■ **Problem**: Print exactly what appears from the line containing "text: 2017-001 ->" through the final line of the data below, pictures excluded.

Entries provided Block Start

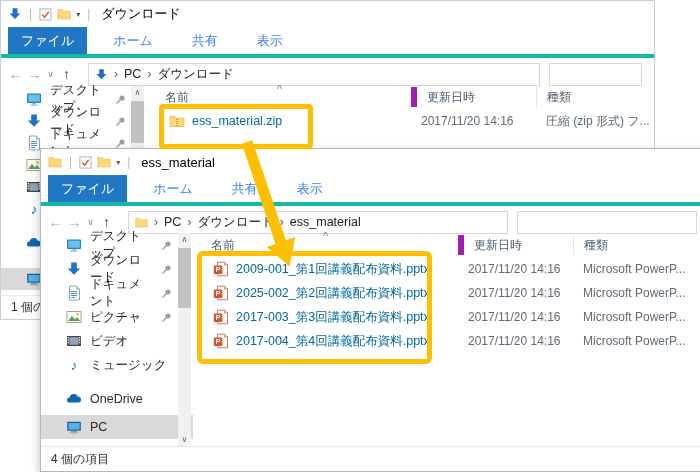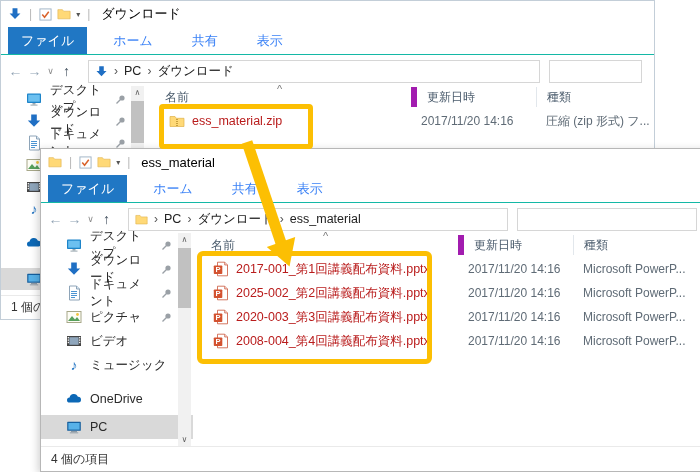"ファイル" .tabrow { border-bottom: 1px solid #14b8a6 -> 4px solid #14b8a6 }
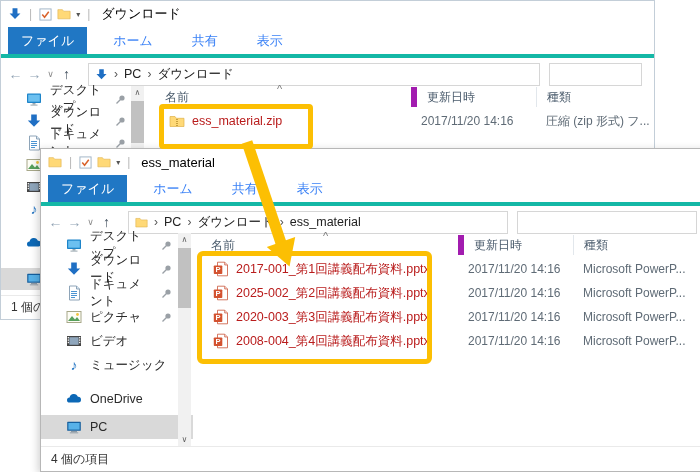"ess_material.zip" .fname { color: #b91c1c -> #0369a1 }
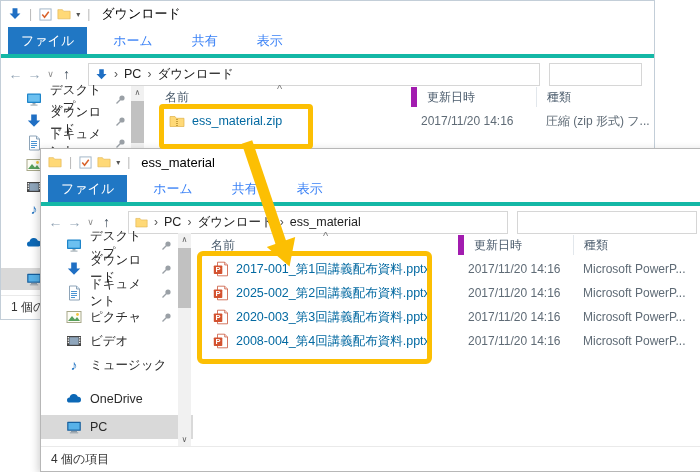"2017-001_第1回講義配布資料.pptx" span.fname { text: 2017-001 -> 2009-001 }
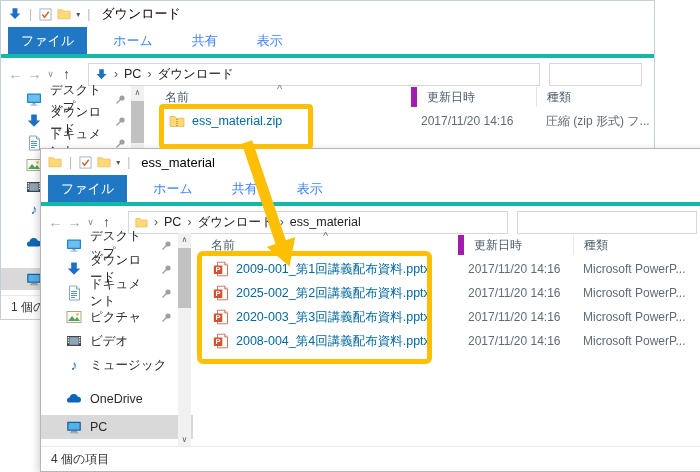"2020-003_第3回講義配布資料.pptx" span.fname { text: 2020-003 -> 2017-003 }
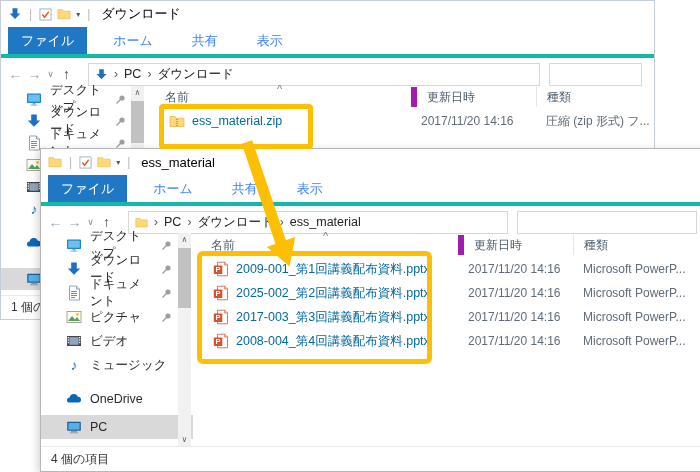"2008-004_第4回講義配布資料.pptx" span.fname { text: 2008-004 -> 2017-004 }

Entries provided Block End

■ **Task result**:
"2017-001_第1回講義配布資料.pptx" span.fname { text: 2017-001 -> 2009-001 }
"2020-003_第3回講義配布資料.pptx" span.fname { text: 2020-003 -> 2017-003 }
"2008-004_第4回講義配布資料.pptx" span.fname { text: 2008-004 -> 2017-004 }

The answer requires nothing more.